▶ [WORK TO COMPLETE] Please copy exactly every line from the one that contains "Mon journal spirituel" to the end of the data below, with both ends included and no other lines.

▶ [Stored entries]

- - - -

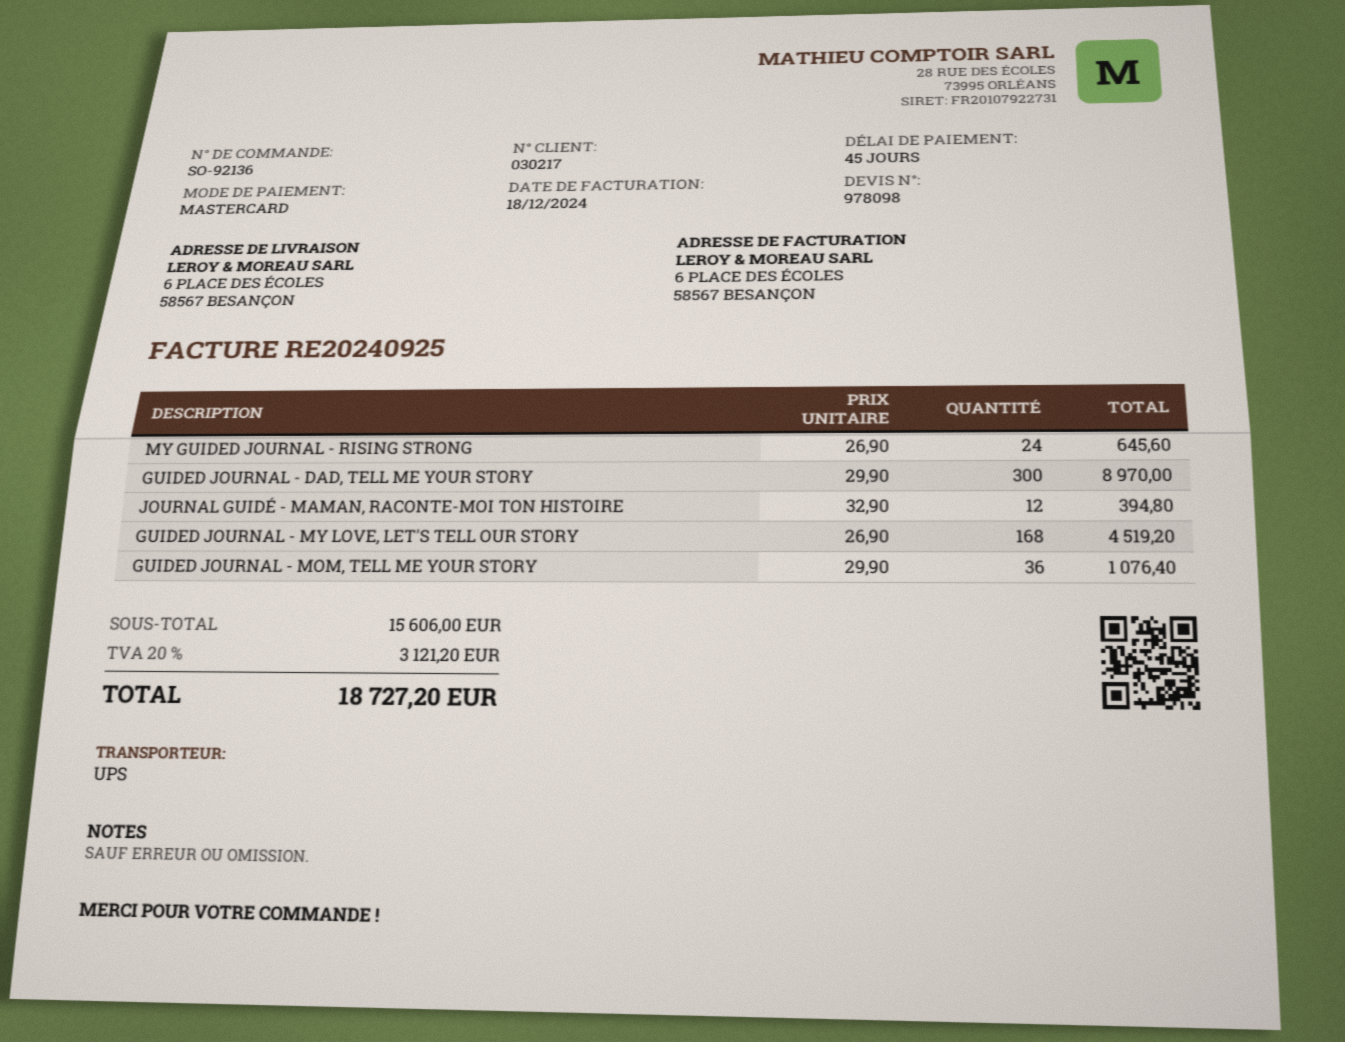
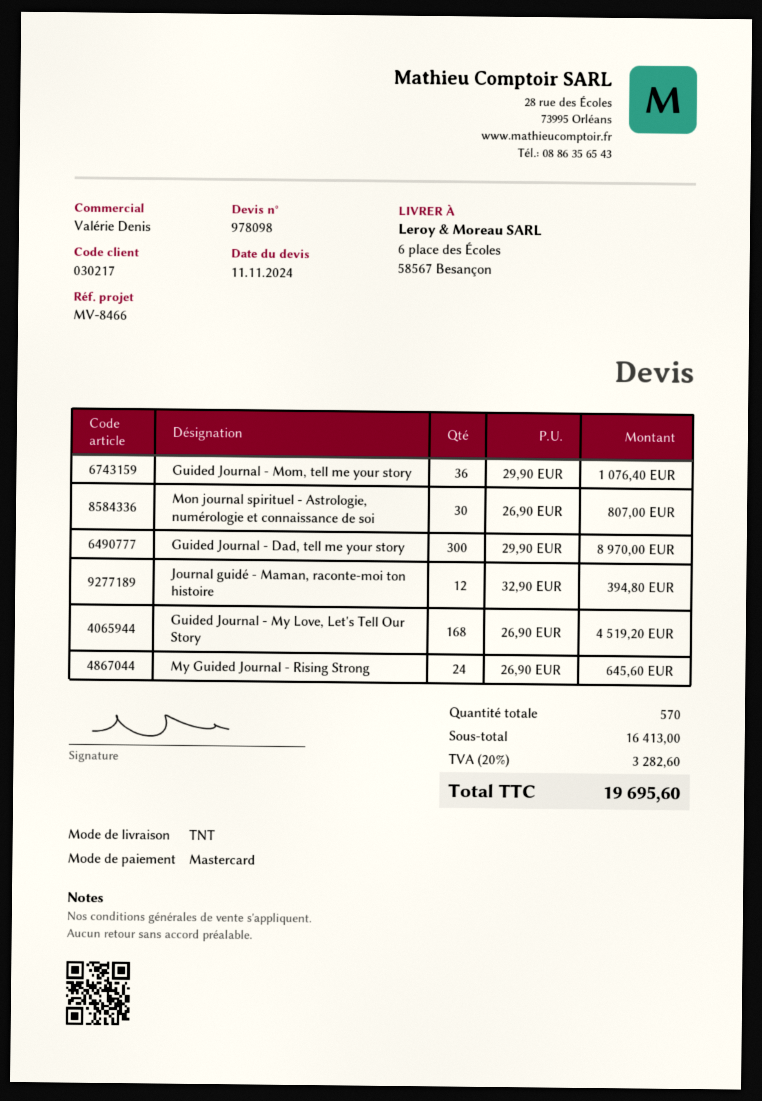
shipping method: UPS -> TNT
Mon journal spirituel - Astrologie, numérologie et connaissance de soi: none -> 30 x 26.90 = 807.00
subtotal: 15606.00 -> 16413.00
tax: 20% = 3121.20 -> 20% = 3282.60
total: 18727.20 -> 19695.60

- - - -

▶ [FINAL ANSWER]
Mon journal spirituel - Astrologie, numérologie et connaissance de soi: none -> 30 x 26.90 = 807.00
subtotal: 15606.00 -> 16413.00
tax: 20% = 3121.20 -> 20% = 3282.60
total: 18727.20 -> 19695.60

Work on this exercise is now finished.